STORED DATA:
____
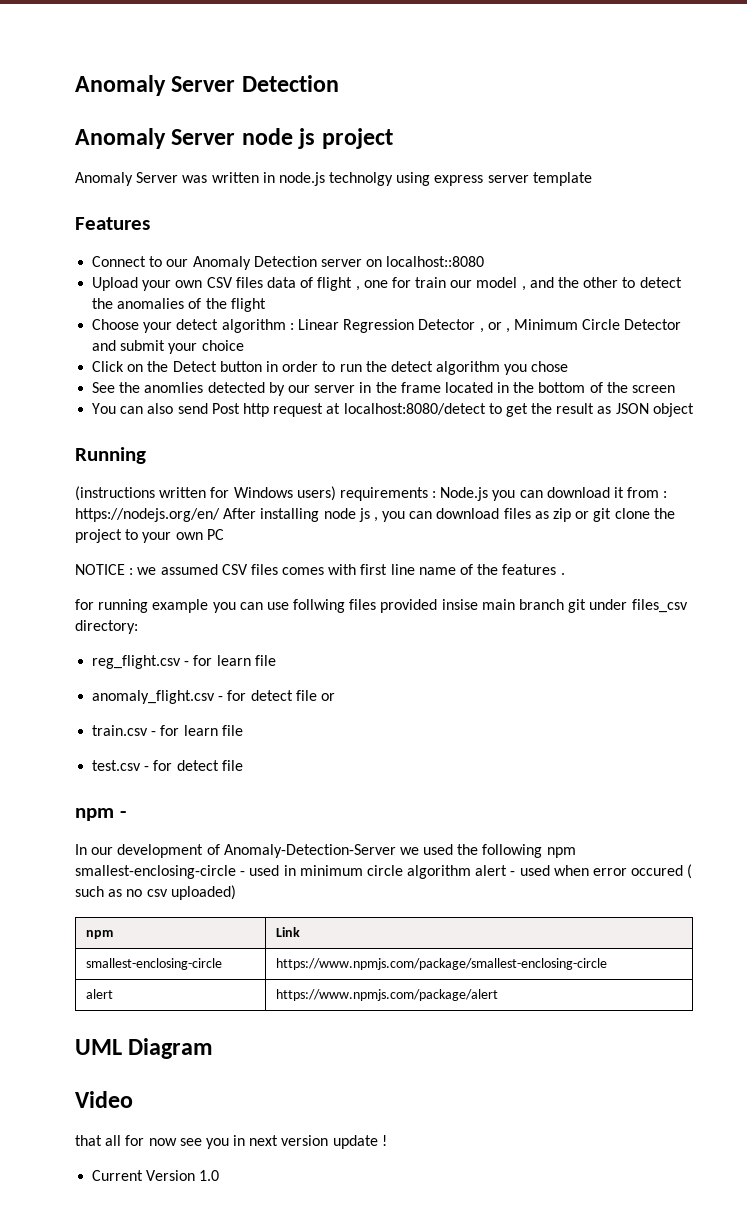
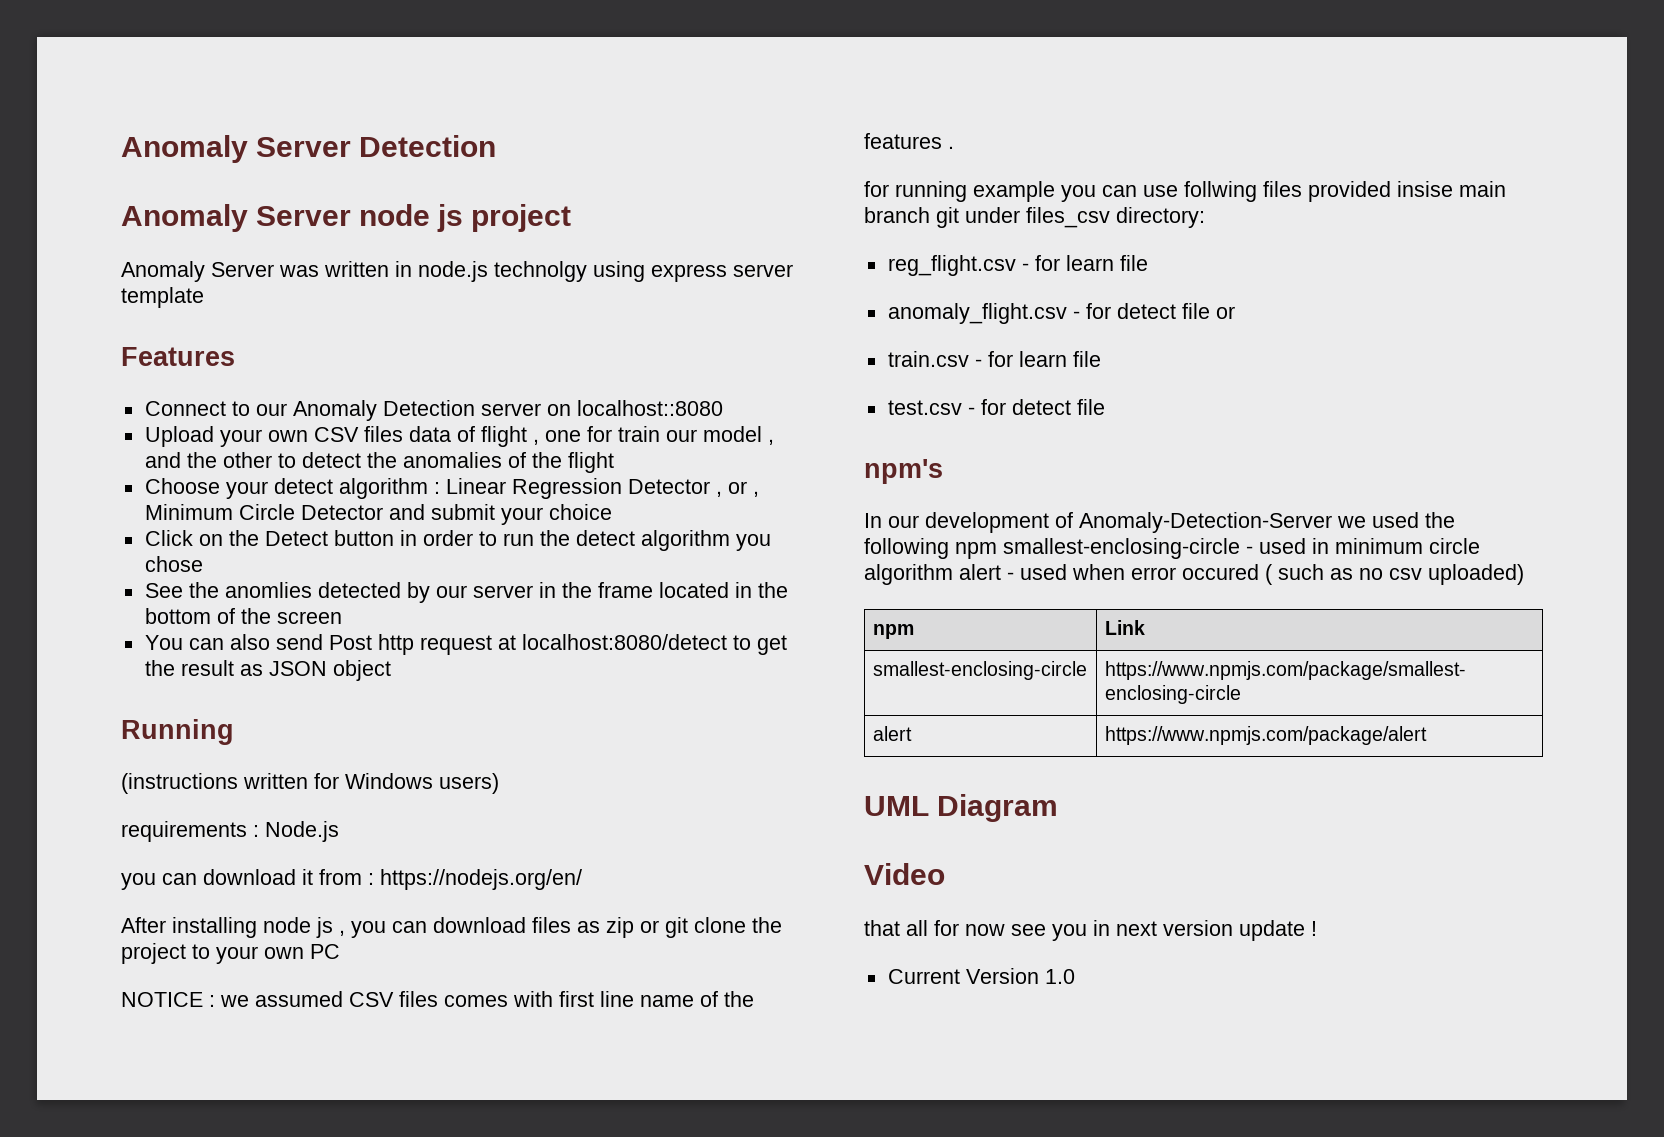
(336, 493) none -> (499, 783) //
(489, 494) none -> (339, 831) //
(220, 515) none -> (582, 879) //
[75,808,126,821] npm - -> [864,459,943,484] npm's

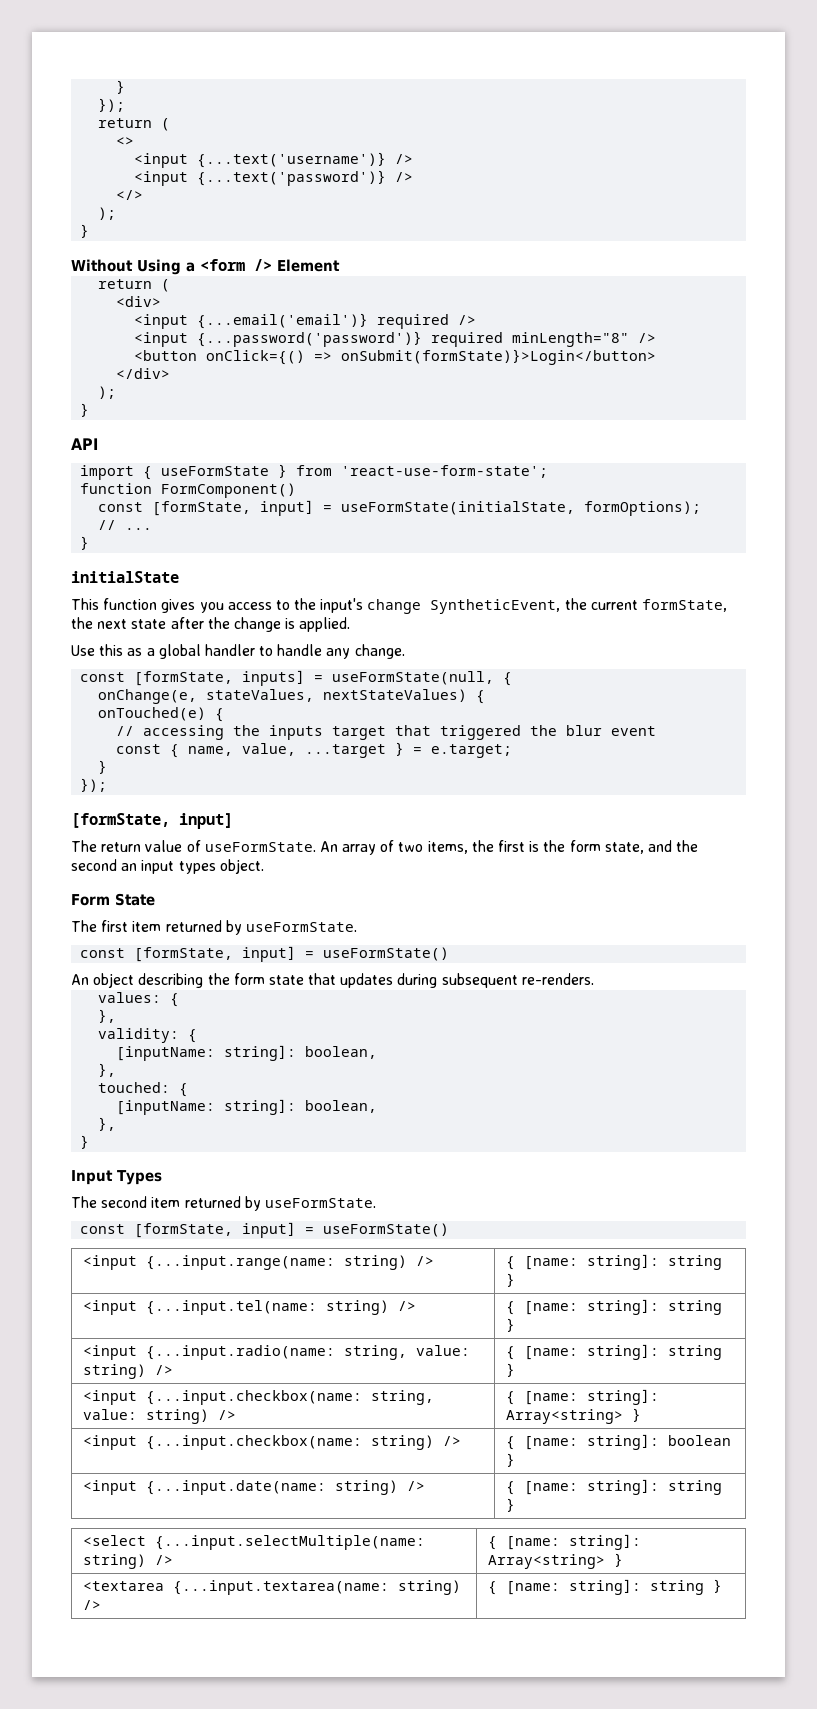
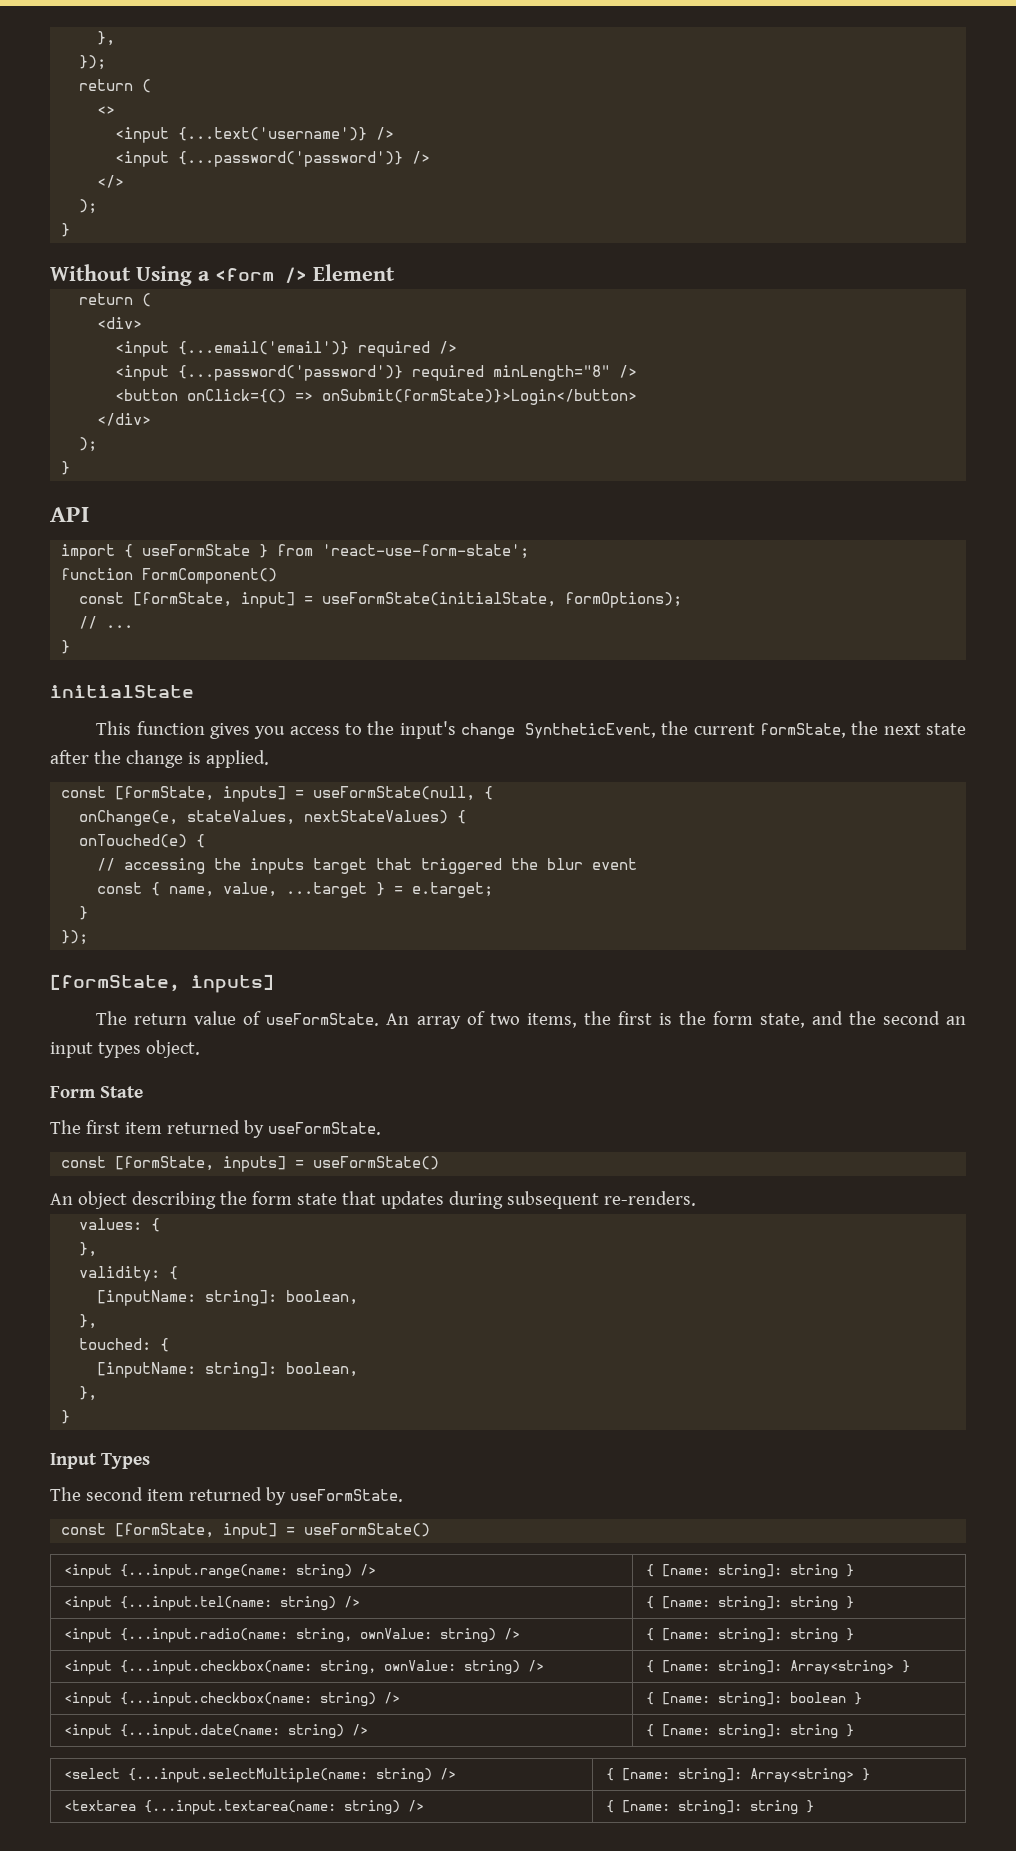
[116,80,126,94] } -> [97,31,116,46] },
[197,170,387,186] {...text('password')} -> [178,151,404,167] {...password('password')}
[71,644,405,659] // Use this as a global handler to handle any change. -> (269, 759) none
[179,813,233,829] input] -> [191,974,274,993] inputs]
[242,946,297,962] input] -> [223,1156,287,1172] inputs]
[415,1345,470,1356] value: -> [360,1628,433,1639] ownValue:
[82,1409,137,1420] value: -> [384,1660,457,1671] ownValue:

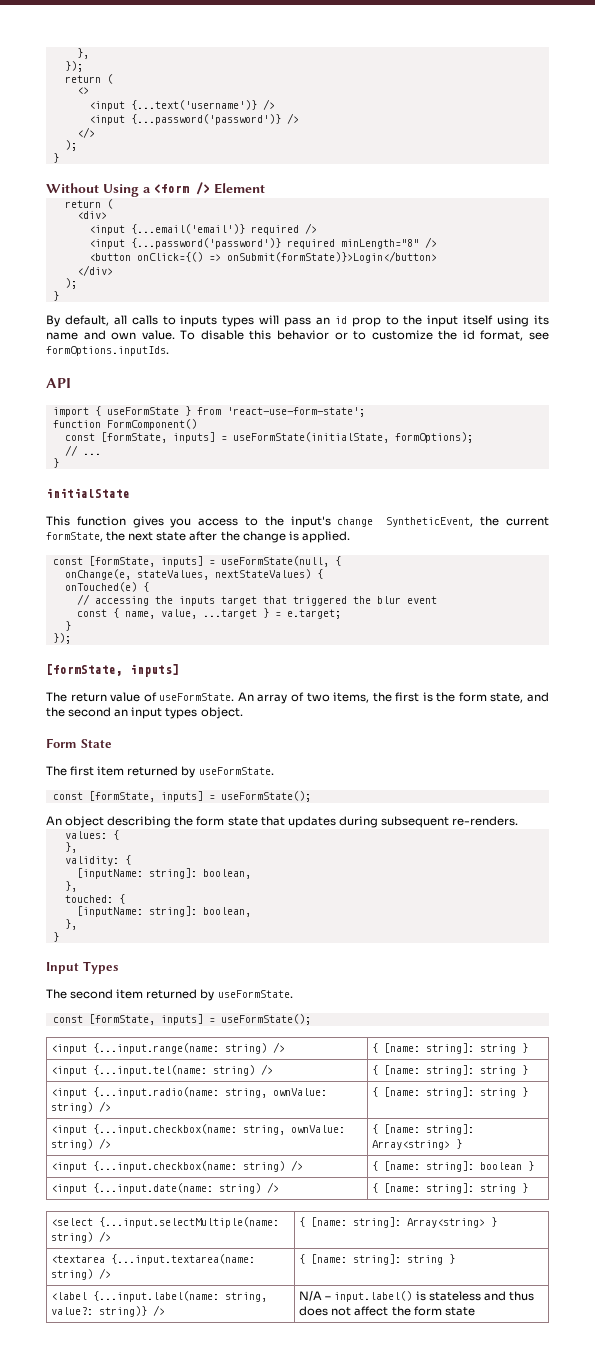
(71, 468) none -> [46,315,549,327] [46,330,549,341] [46,346,169,356] // By default, all calls to inputs types will pass an id prop to the input itself using its name and own value. To disable this behavior or to customize the id format, see formOptions.inputIds.
[241,592,296,608] input] -> [172,432,215,443] inputs]
[313,1156,440,1170] useFormState() -> [220,791,311,802] useFormState();
[223,1523,431,1539] input] = useFormState() -> [160,1014,311,1025] inputs] = useFormState();
(815, 1806) none -> [51,1291,268,1302] [51,1305,166,1317] [299,1291,534,1302] [299,1306,475,1316] // <label {...input.label(name: string, value?: string)} /> | N/A – input.label() is stateless and thus does not affect the form state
____
PROBLEM DETAILS:
Please retype the material in full, exactly as it reads, apart from the images.

FINAL ANSWER:
(336, 493) none -> (499, 783) //
(489, 494) none -> (339, 831) //
(220, 515) none -> (582, 879) //
[75,808,126,821] npm - -> [864,459,943,484] npm's

[116,80,126,94] } -> [97,31,116,46] },
[197,170,387,186] {...text('password')} -> [178,151,404,167] {...password('password')}
[71,644,405,659] // Use this as a global handler to handle any change. -> (269, 759) none
[179,813,233,829] input] -> [191,974,274,993] inputs]
[242,946,297,962] input] -> [223,1156,287,1172] inputs]
[415,1345,470,1356] value: -> [360,1628,433,1639] ownValue:
[82,1409,137,1420] value: -> [384,1660,457,1671] ownValue:

(71, 468) none -> [46,315,549,327] [46,330,549,341] [46,346,169,356] // By default, all calls to inputs types will pass an id prop to the input itself using its name and own value. To disable this behavior or to customize the id format, see formOptions.inputIds.
[241,592,296,608] input] -> [172,432,215,443] inputs]
[313,1156,440,1170] useFormState() -> [220,791,311,802] useFormState();
[223,1523,431,1539] input] = useFormState() -> [160,1014,311,1025] inputs] = useFormState();
(815, 1806) none -> [51,1291,268,1302] [51,1305,166,1317] [299,1291,534,1302] [299,1306,475,1316] // <label {...input.label(name: string, value?: string)} /> | N/A – input.label() is stateless and thus does not affect the form state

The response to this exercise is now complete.